Before and after images:
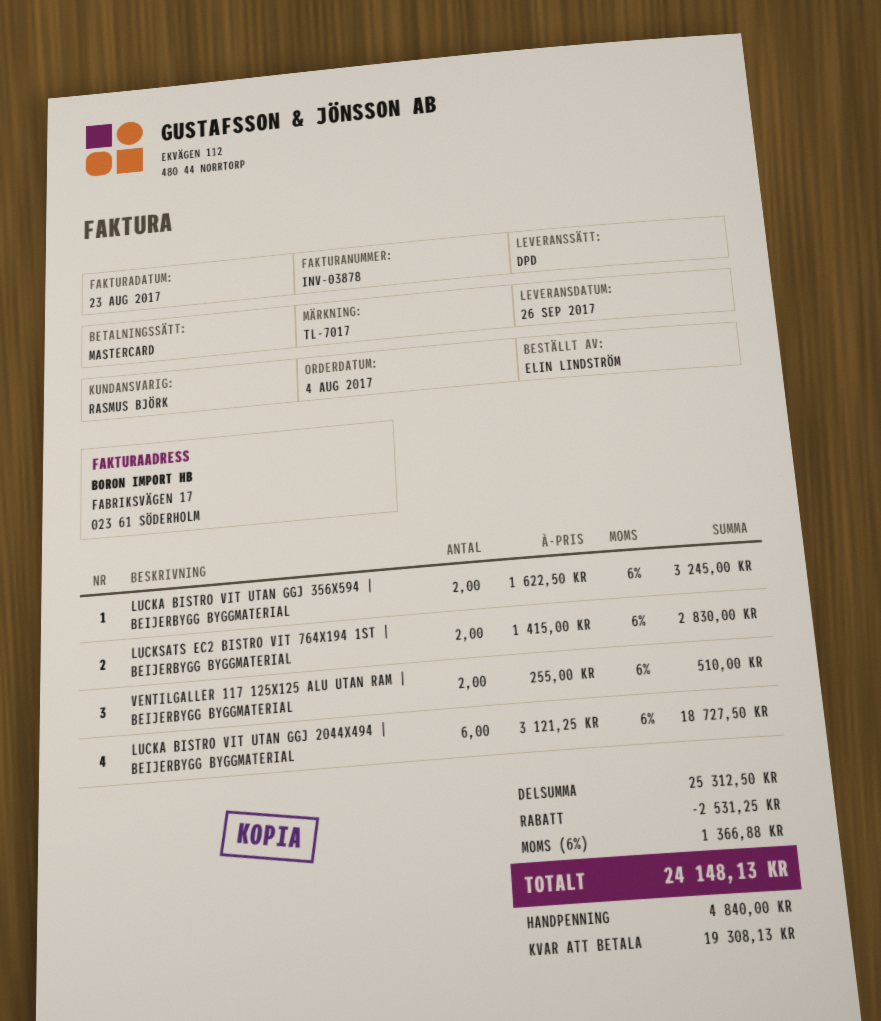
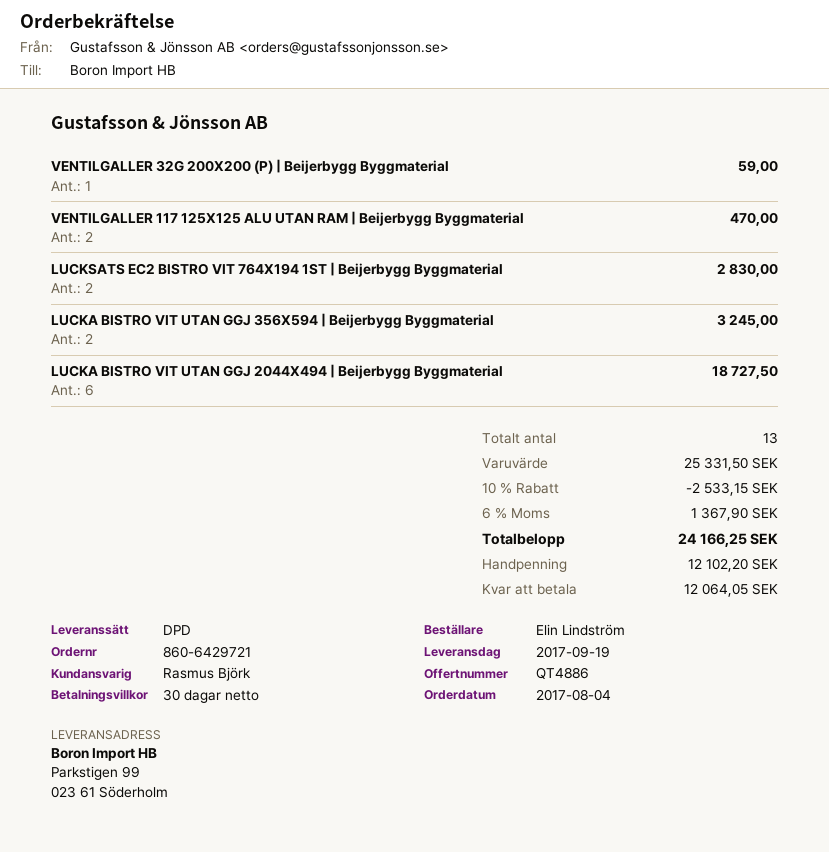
delivery date: 2017-09-26 -> 2017-09-19
VENTILGALLER 117 125X125 ALU UTAN RAM | BEIJERBYGG BYGGMATERIAL: 2 for 510.00 -> 2 for 470.00
VENTILGALLER 32G 200X200 (P) | Beijerbygg Byggmaterial: none -> 1 for 59.00
subtotal: 25312.50 -> 25331.50
discount: 2531.25 -> 2533.15
tax: 6% = 1366.88 -> 6% = 1367.90
total: 24148.13 -> 24166.25
deposit: 4840.00 -> 12102.20
balance: 19308.13 -> 12064.05

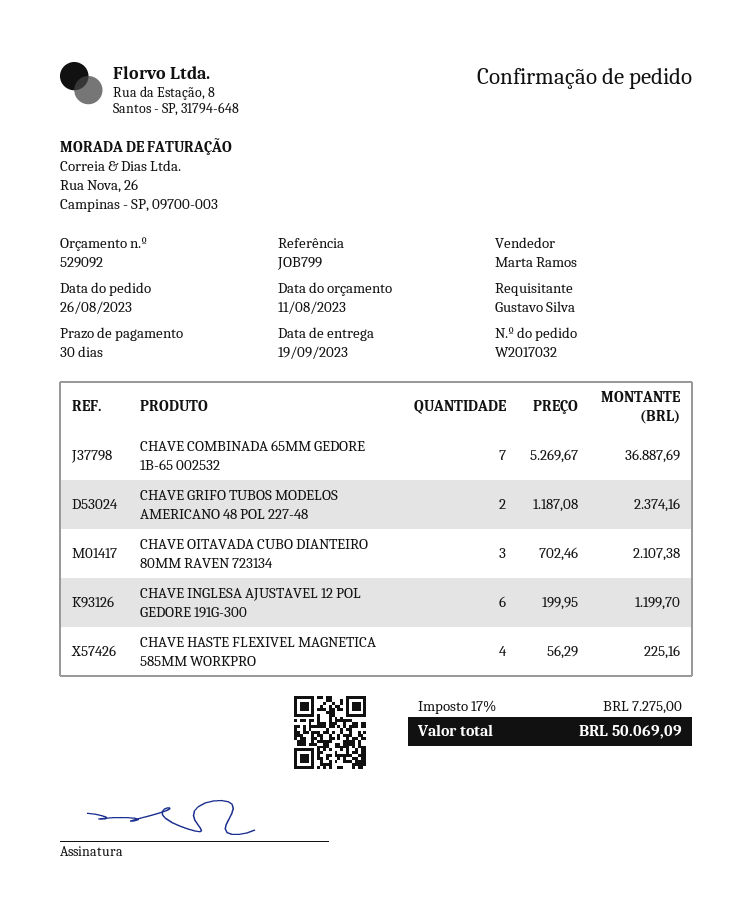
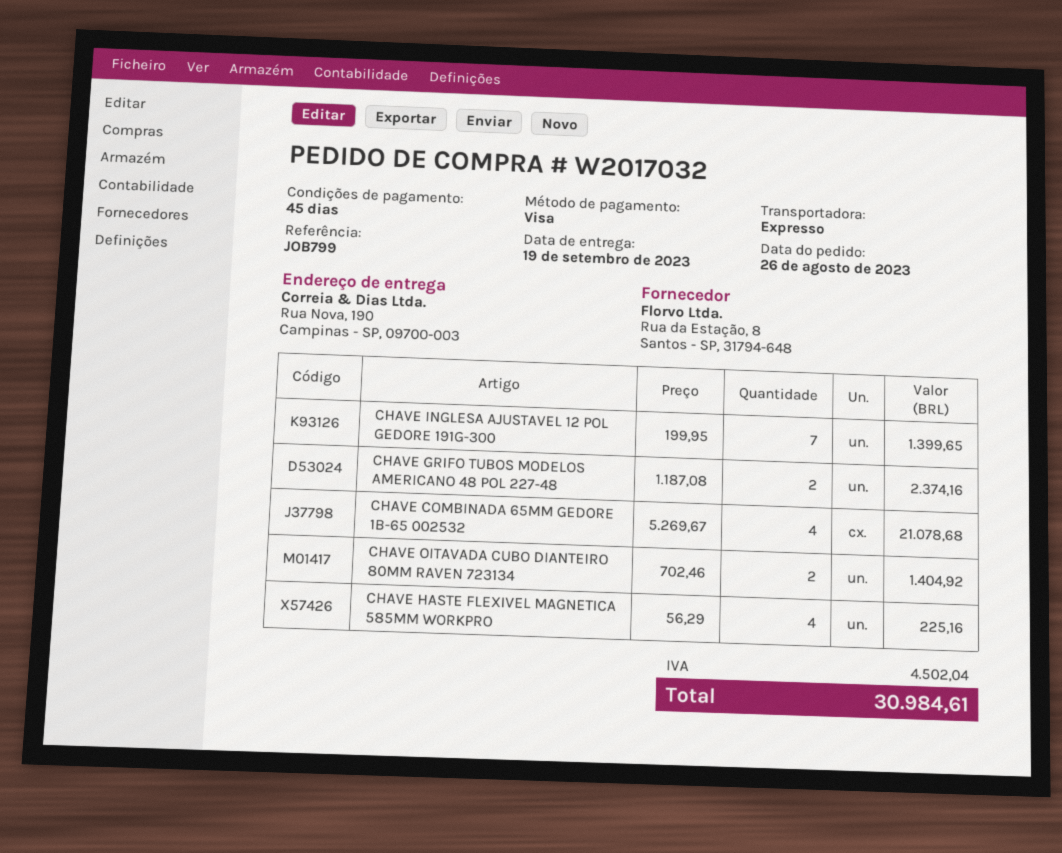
payment terms: 30 days -> 45 days
CHAVE COMBINADA 65MM GEDORE 1B-65 002532: 7 x 5269.67 = 36887.69 -> 4 x 5269.67 = 21078.68
CHAVE OITAVADA CUBO DIANTEIRO 80MM RAVEN 723134: 3 x 702.46 = 2107.38 -> 2 x 702.46 = 1404.92
CHAVE INGLESA AJUSTAVEL 12 POL GEDORE 191G-300: 6 x 199.95 = 1199.70 -> 7 x 199.95 = 1399.65
tax: 7275.00 -> 4502.04
total: 50069.09 -> 30984.61

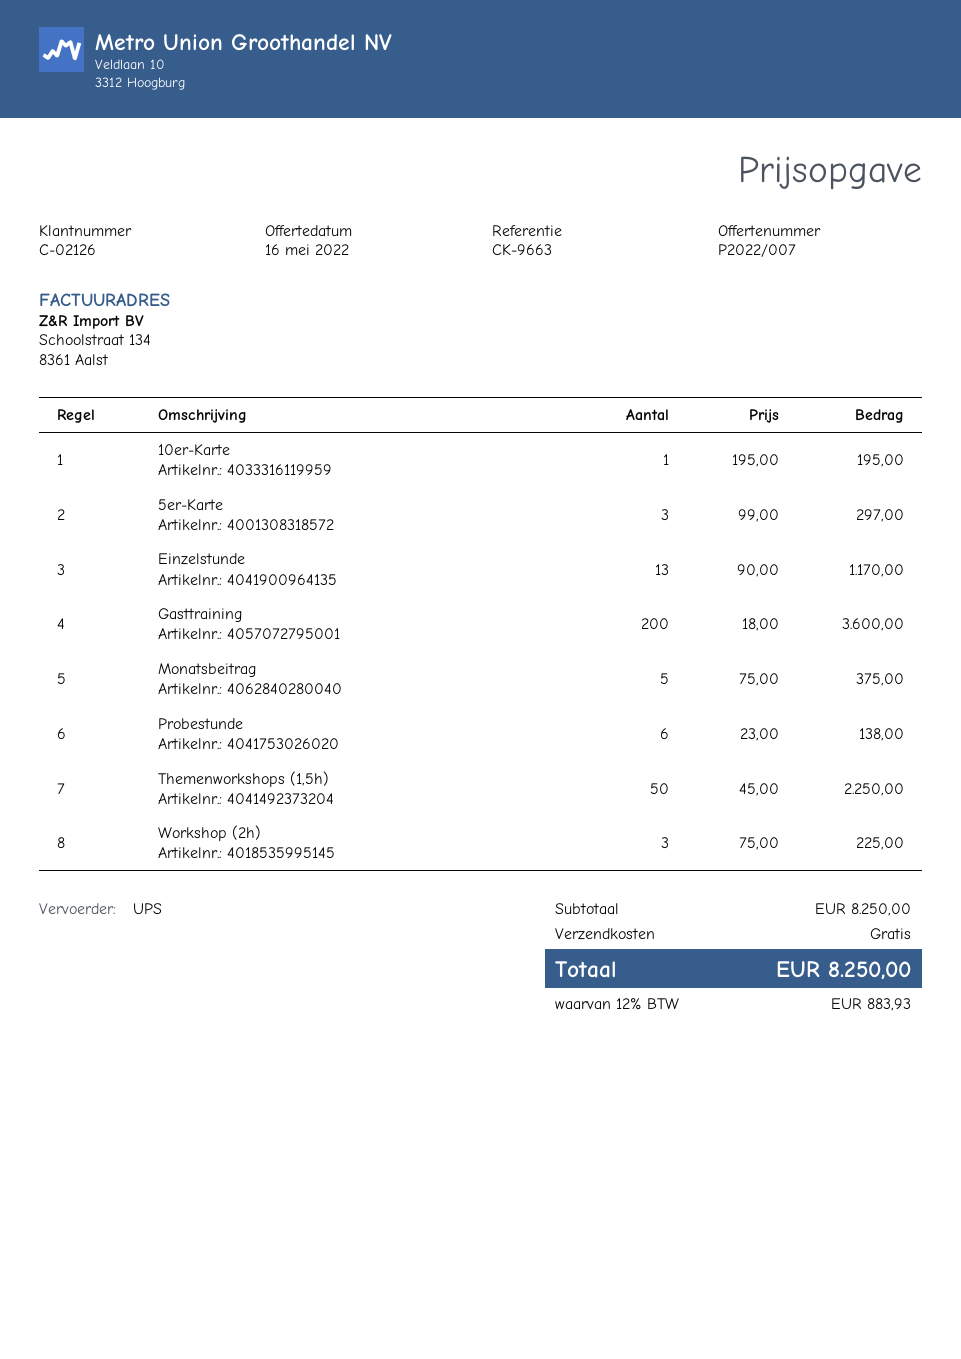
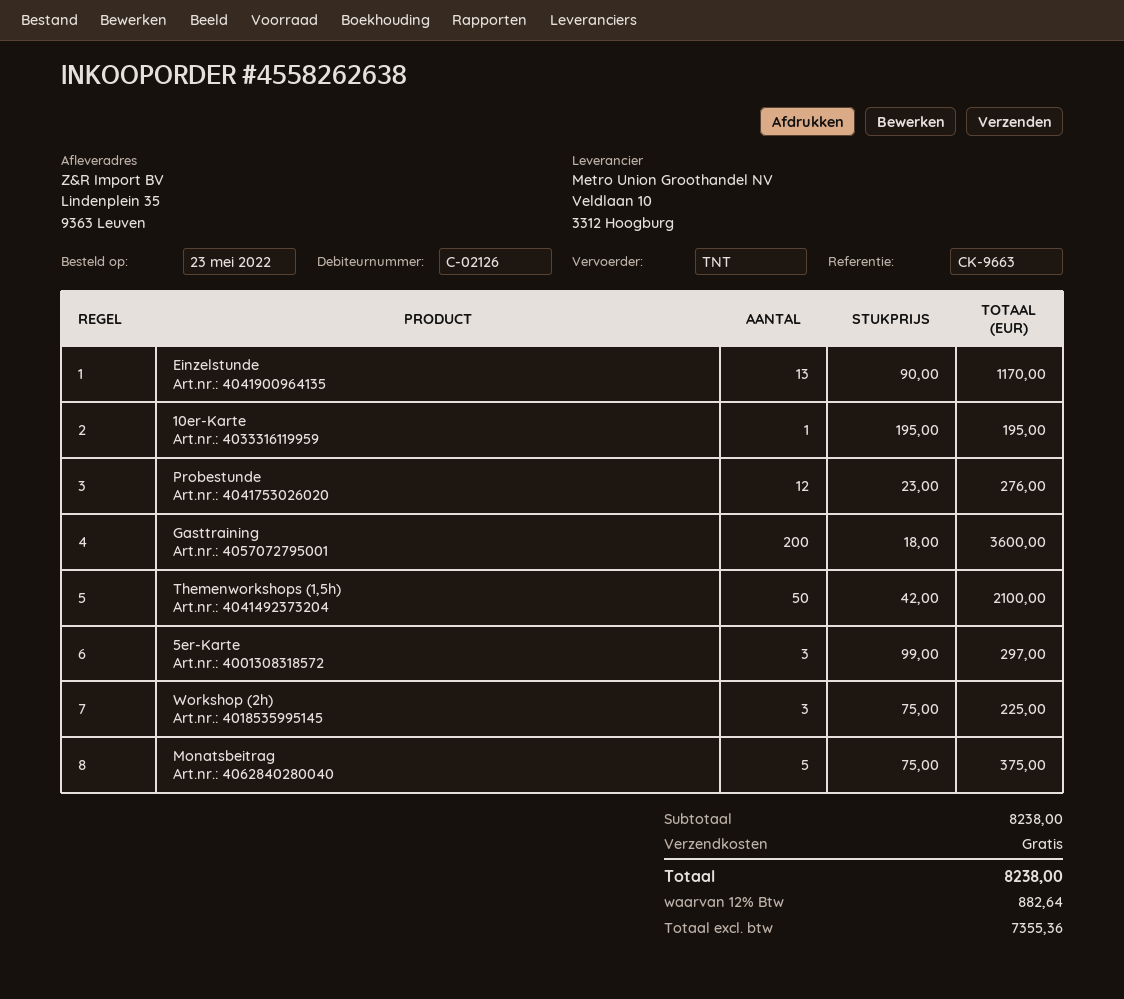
shipping method: UPS -> TNT
Probestunde: 6 x 23.00 = 138.00 -> 12 x 23.00 = 276.00
Themenworkshops (1,5h): 50 x 45.00 = 2250.00 -> 50 x 42.00 = 2100.00
subtotal: 8250.00 -> 8238.00
tax: 12% = 883.93 -> 12% = 882.64
total: 8250.00 -> 8238.00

- Task statement:
Keep the pictures out and repeat exactly the lines from the beginning of the data through the line that contains "subtotal: 25312.50 -> 25331.50", both ends included.

- Answer box:
delivery date: 2017-09-26 -> 2017-09-19
VENTILGALLER 117 125X125 ALU UTAN RAM | BEIJERBYGG BYGGMATERIAL: 2 for 510.00 -> 2 for 470.00
VENTILGALLER 32G 200X200 (P) | Beijerbygg Byggmaterial: none -> 1 for 59.00
subtotal: 25312.50 -> 25331.50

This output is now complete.